JOURNAL OF THE AMERICAN STATISTICAL ASSOCIATION 100 (470): 642-652 JUN 2005

"... We recommend that the graphical
boxplot be constructed based on the knowledge of the underlying
distribution of the dataset and by controling the risk of labeling regular
observations as outliers."
------------

I raised this last year with StataCorp and got a positive reply.  The messages are appended to help Jens' researches.
(R A Reese. Toolkit: boxplots.  Significance Vol 2 (2005) issue 3 134-135.)

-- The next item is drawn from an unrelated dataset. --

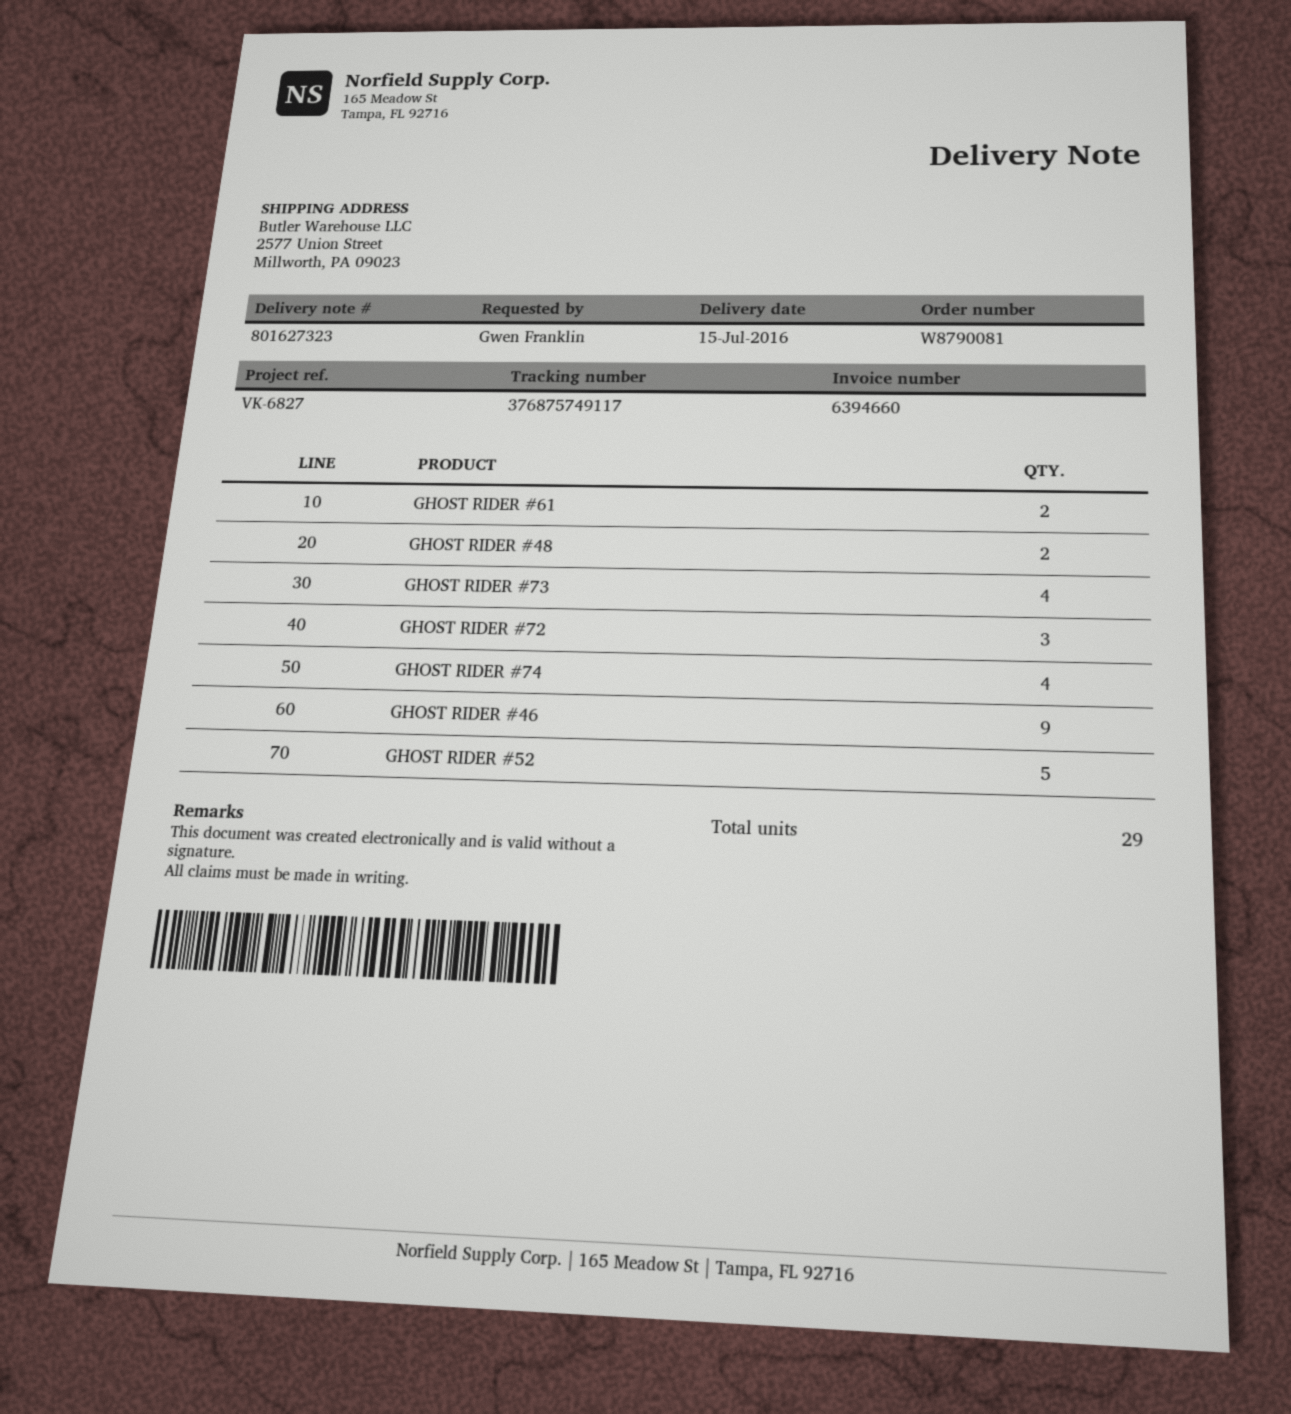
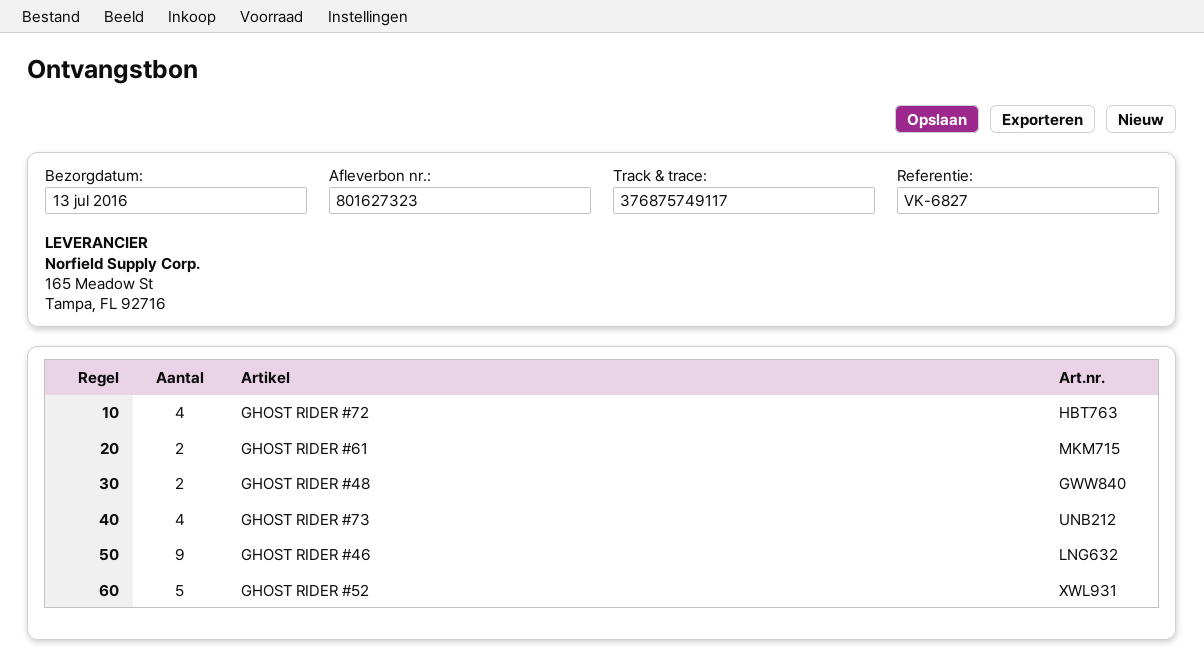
delivery date: 2016-07-15 -> 2016-07-13
GHOST RIDER #72: 3 -> 4
GHOST RIDER #74: 4 -> none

Sim and friends seem to have lost the plot, in that B&Ws are a visual way to examine data, not a significance test.  If you *know* what the distribution is, why plot the data?  Real data never actually come from these neat, exact, distributions, so we need a flag to direct attention to results that merit further investigation.

Allan
------------

19/04/05
I'm writing about boxplots and checked Tukey (EDA 1977) against the Stata 8 Graphics book.
Tukey writes (p44) "the value at each end closest to, but still inside, the inner fence is "adjacent"
Stata writes (p159) "The upper adjacent value is defined as x_i such that x_i <=U

My reading is that Tukey suggests < rather than <=.  The fences define, on a normal distribution, the upper and lower 0.5 percentiles, so are quite generous.  So Stata would not mark points on the fences as outliers, but Tukey would draw shorter whiskers and would mark more outliers for the same data.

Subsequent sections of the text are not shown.